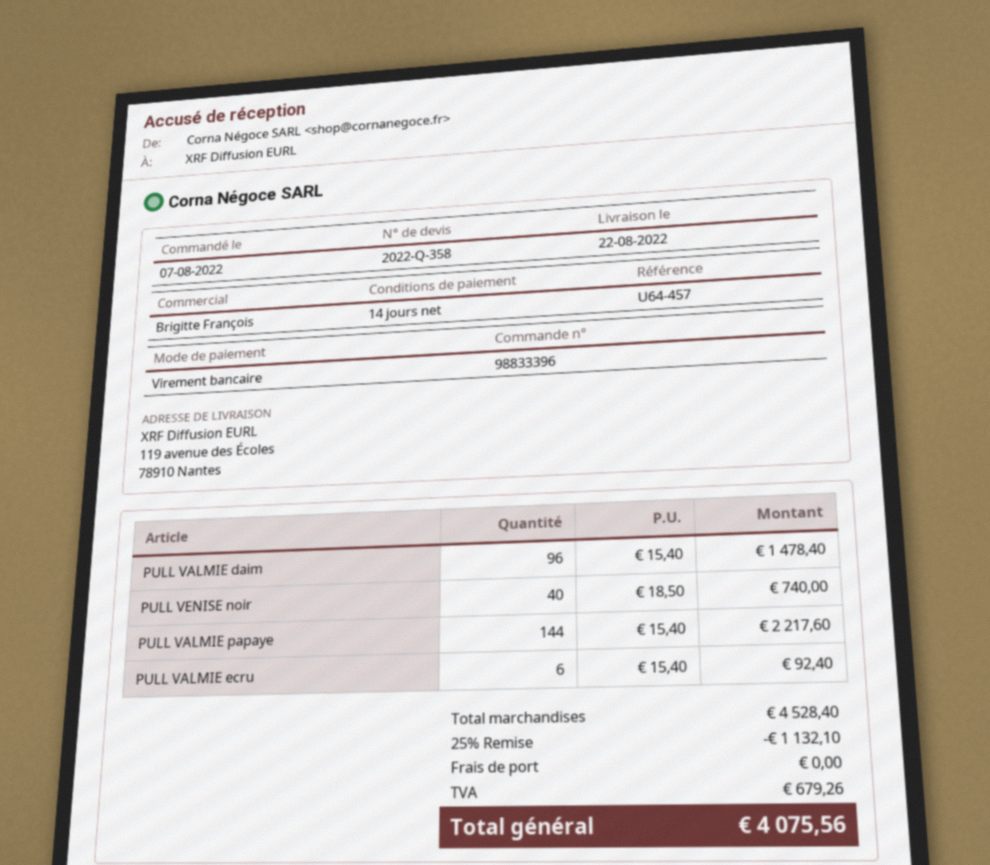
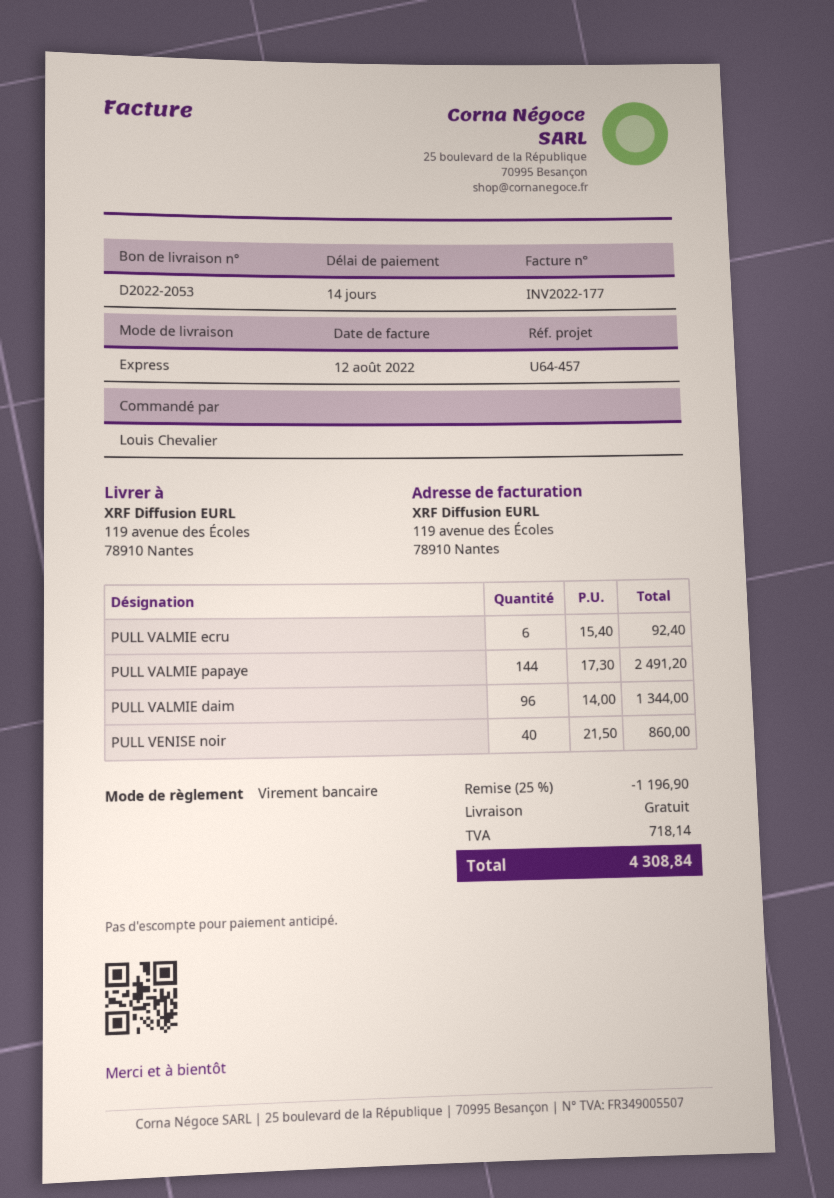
PULL VALMIE daim: 96 x 15.40 = 1478.40 -> 96 x 14.00 = 1344.00
PULL VENISE noir: 40 x 18.50 = 740.00 -> 40 x 21.50 = 860.00
PULL VALMIE papaye: 144 x 15.40 = 2217.60 -> 144 x 17.30 = 2491.20
discount: 25% = 1132.10 -> 25% = 1196.90
tax: 679.26 -> 718.14
total: 4075.56 -> 4308.84

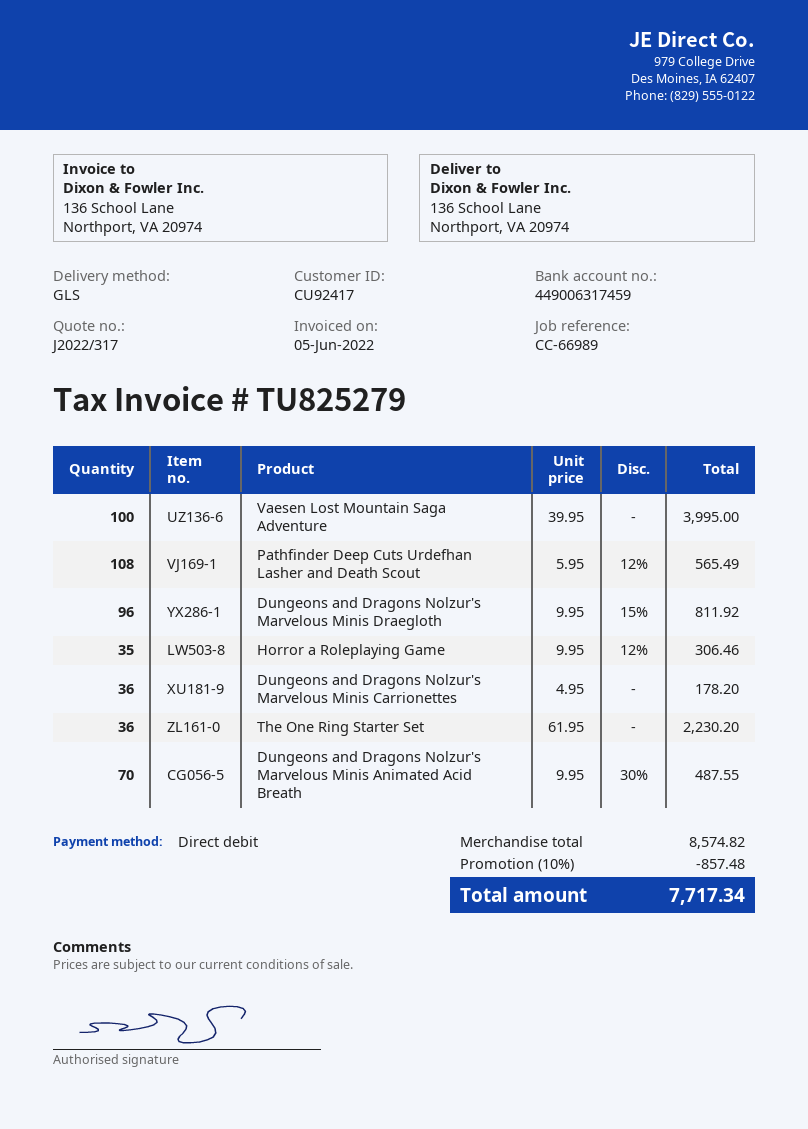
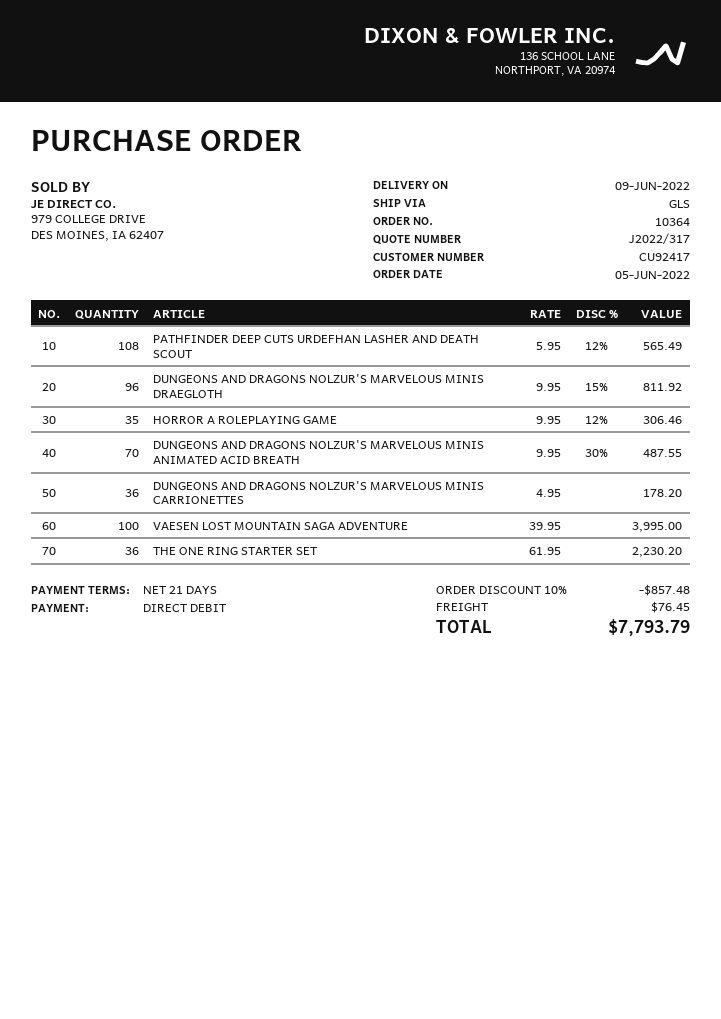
shipping: none -> 76.45
total: 7717.34 -> 7793.79

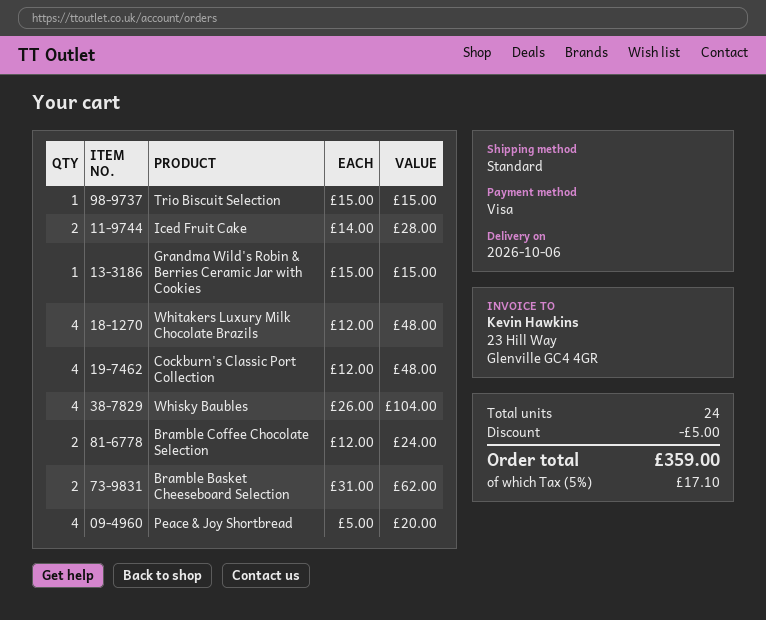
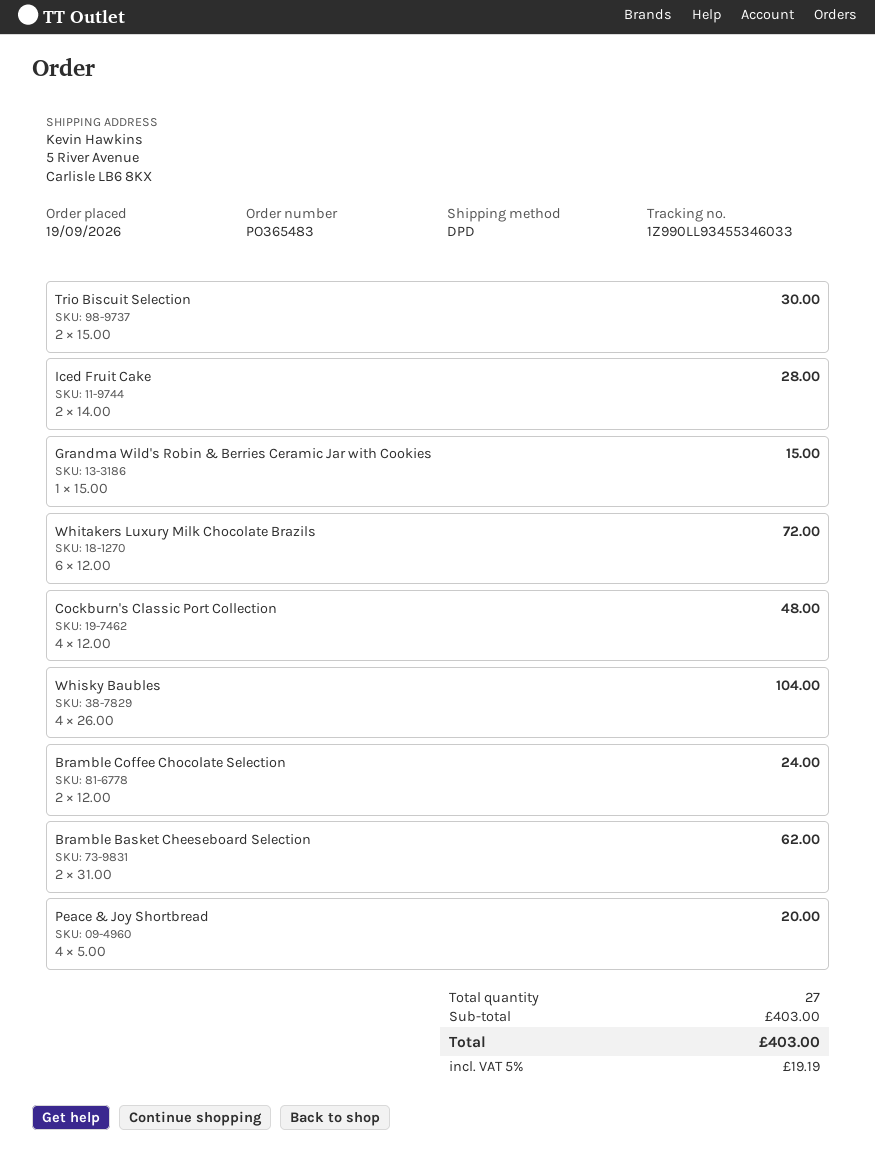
shipping method: standard -> DPD
Trio Biscuit Selection: 1 x 15.00 = 15.00 -> 2 x 15.00 = 30.00
Whitakers Luxury Milk Chocolate Brazils: 4 x 12.00 = 48.00 -> 6 x 12.00 = 72.00
total quantity: 24 -> 27
discount: 5.00 -> none
tax: 5% = 17.10 -> 5% = 19.19
total: 359.00 -> 403.00

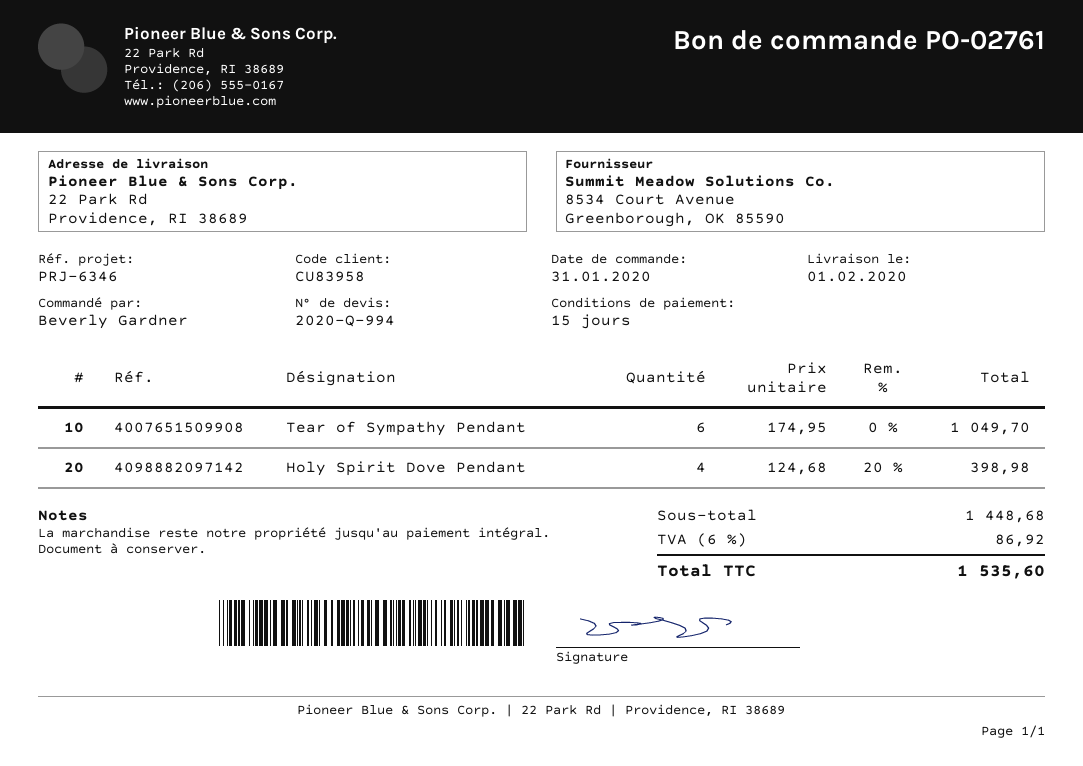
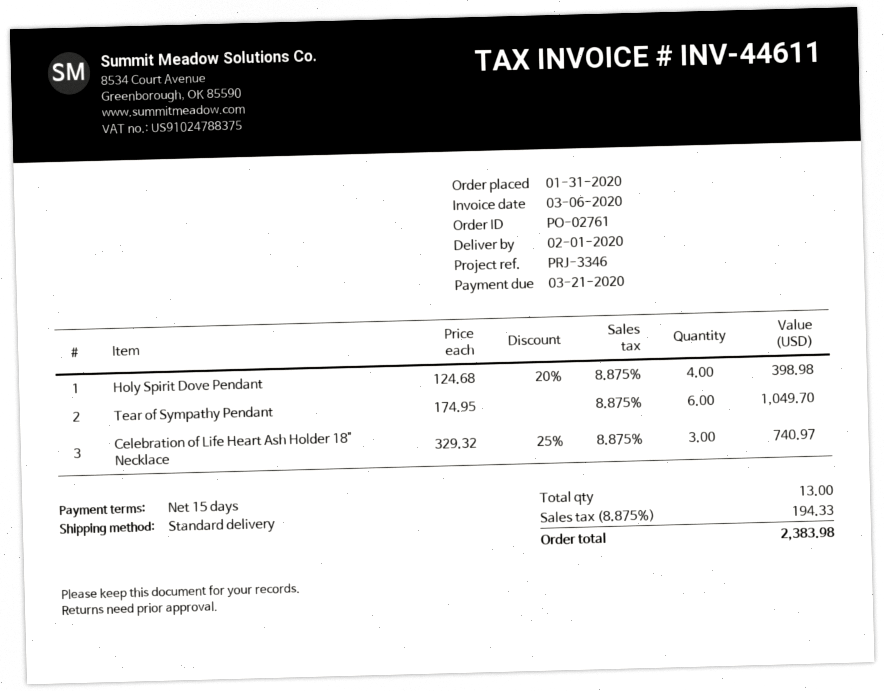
reference: PRJ-6346 -> PRJ-3346
Celebration of Life Heart Ash Holder 18" Necklace: none -> 3 x 329.32 - 25% = 740.97
tax: 6% = 86.92 -> 8.875% = 194.33
total: 1535.60 -> 2383.98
□ □ □ □
> **What this task involves**: From the data above, return every line from the line that has "shipping method: standard -> DPD" up to and including the line that has "tax: 5% = 17.10 -> 5% = 19.19", exactly.

> **Response area**:
shipping method: standard -> DPD
Trio Biscuit Selection: 1 x 15.00 = 15.00 -> 2 x 15.00 = 30.00
Whitakers Luxury Milk Chocolate Brazils: 4 x 12.00 = 48.00 -> 6 x 12.00 = 72.00
total quantity: 24 -> 27
discount: 5.00 -> none
tax: 5% = 17.10 -> 5% = 19.19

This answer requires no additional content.